Pictures do not belong in the copy; print every entry exactly as it stands.
"""
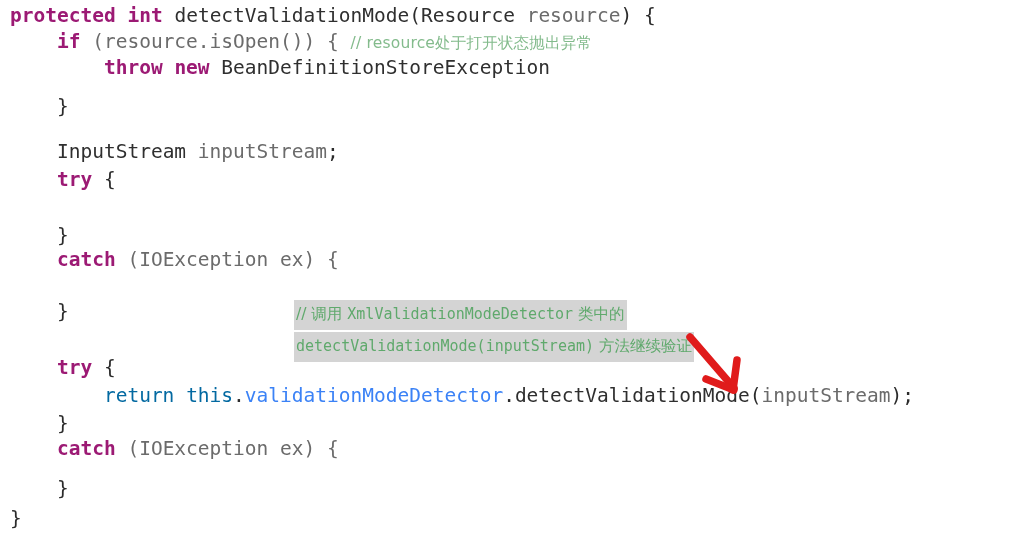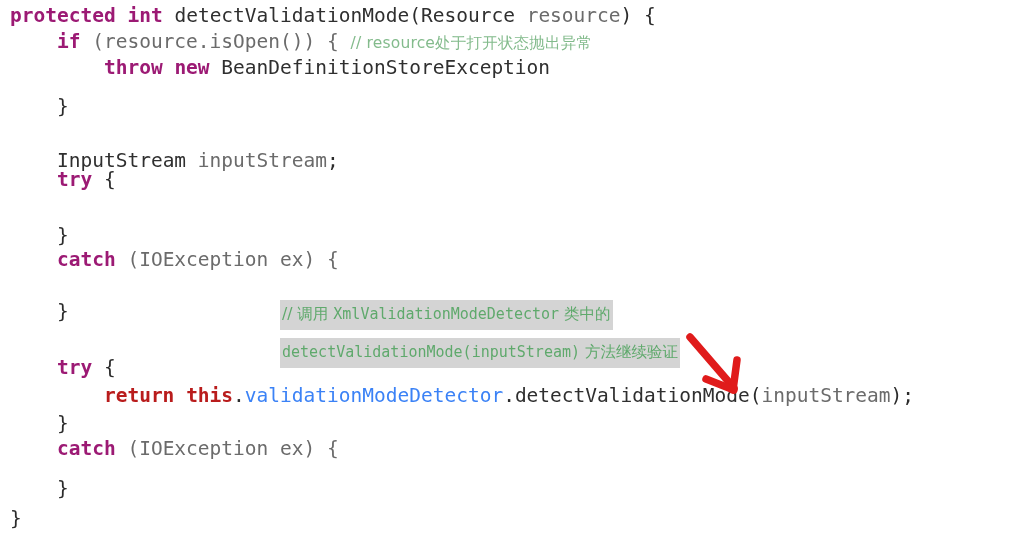--- a/index.html
+++ b/index.html
@@ -112,7 +112,7 @@
 
   <div class="code-line" style="top:94px;"><span class="tok plain">    </span><span class="tok punc">}</span></div>
 
-  <div class="code-line" style="top:148px;"><span class="tok plain">    </span><span class="tok type">InputStream</span><span class="tok plain"> </span><span class="tok ident">inputStream</span><span class="tok punc">;</span></div>
+  <div class="code-line" style="top:139px;"><span class="tok plain">    </span><span class="tok type">InputStream</span><span class="tok plain"> </span><span class="tok ident">inputStream</span><span class="tok punc">;</span></div>
 
   <div class="code-line" style="top:167px;"><span class="tok plain">    </span><span class="tok kw">try</span><span class="tok punc"> {</span></div>
 

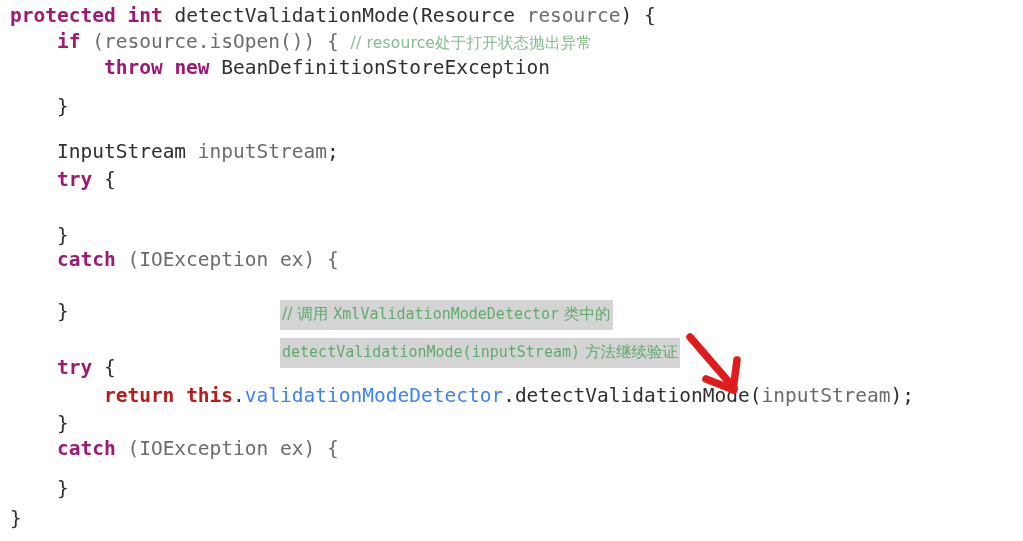--- a/index.html
+++ b/index.html
@@ -64,7 +64,7 @@
   
   .annot-wrap {
     position: absolute;
-    left: 280px;
+    left: 294px;
     top: 300px;
     font-family: "DejaVu Sans", "Liberation Sans", sans-serif;
     font-size: 15.5px;

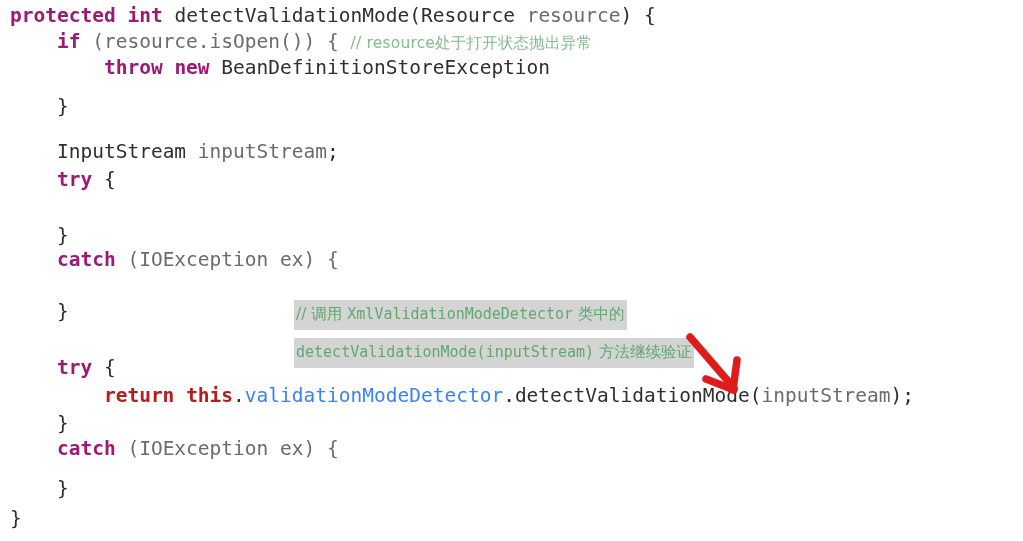--- a/index.html
+++ b/index.html
@@ -79,7 +79,7 @@
     width: max-content;
   }
   .annot-line.l1 { margin-bottom: 0px; }
-  .annot-line.l2 { margin-top: 8px; }
+  .annot-line.l2 { margin-top: 2px; }
   .annot-mono {
     font-family: "DejaVu Sans Mono", "Liberation Mono", monospace;
     font-size: 15px;

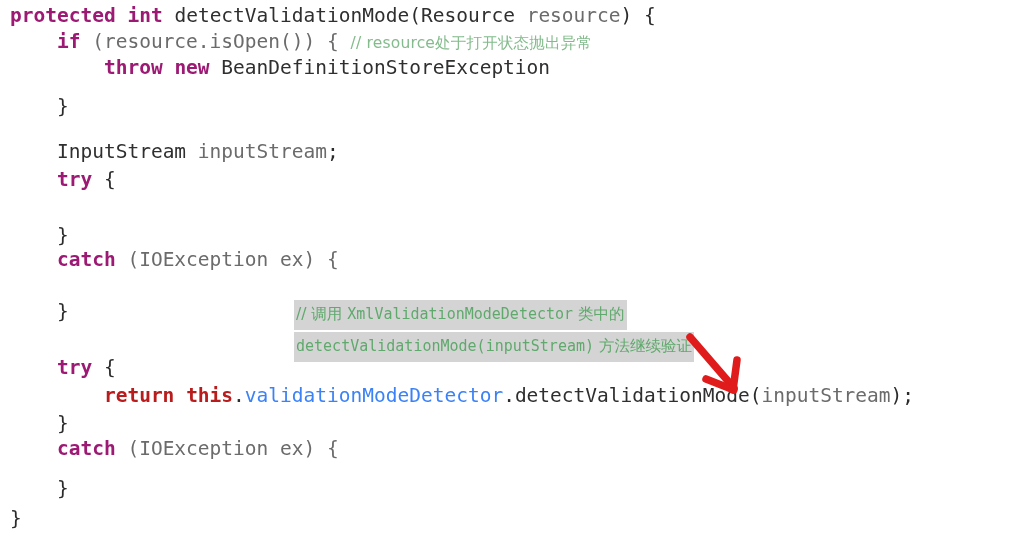--- a/index.html
+++ b/index.html
@@ -36,8 +36,8 @@
     font-weight: bold;
   }
   .kw-dark {
-    color: #b91c1c;
-    font-weight: bold;
+    color: #0369a1;
+    font-weight: normal;
   }
   .type {
     color: #2f2f2f;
"""
Answer to the problem —
--- a/index.html
+++ b/index.html
@@ -112,7 +112,7 @@
 
   <div class="code-line" style="top:94px;"><span class="tok plain">    </span><span class="tok punc">}</span></div>
 
-  <div class="code-line" style="top:148px;"><span class="tok plain">    </span><span class="tok type">InputStream</span><span class="tok plain"> </span><span class="tok ident">inputStream</span><span class="tok punc">;</span></div>
+  <div class="code-line" style="top:139px;"><span class="tok plain">    </span><span class="tok type">InputStream</span><span class="tok plain"> </span><span class="tok ident">inputStream</span><span class="tok punc">;</span></div>
 
   <div class="code-line" style="top:167px;"><span class="tok plain">    </span><span class="tok kw">try</span><span class="tok punc"> {</span></div>
 

--- a/index.html
+++ b/index.html
@@ -64,7 +64,7 @@
   
   .annot-wrap {
     position: absolute;
-    left: 280px;
+    left: 294px;
     top: 300px;
     font-family: "DejaVu Sans", "Liberation Sans", sans-serif;
     font-size: 15.5px;

--- a/index.html
+++ b/index.html
@@ -79,7 +79,7 @@
     width: max-content;
   }
   .annot-line.l1 { margin-bottom: 0px; }
-  .annot-line.l2 { margin-top: 8px; }
+  .annot-line.l2 { margin-top: 2px; }
   .annot-mono {
     font-family: "DejaVu Sans Mono", "Liberation Mono", monospace;
     font-size: 15px;

--- a/index.html
+++ b/index.html
@@ -36,8 +36,8 @@
     font-weight: bold;
   }
   .kw-dark {
-    color: #b91c1c;
-    font-weight: bold;
+    color: #0369a1;
+    font-weight: normal;
   }
   .type {
     color: #2f2f2f;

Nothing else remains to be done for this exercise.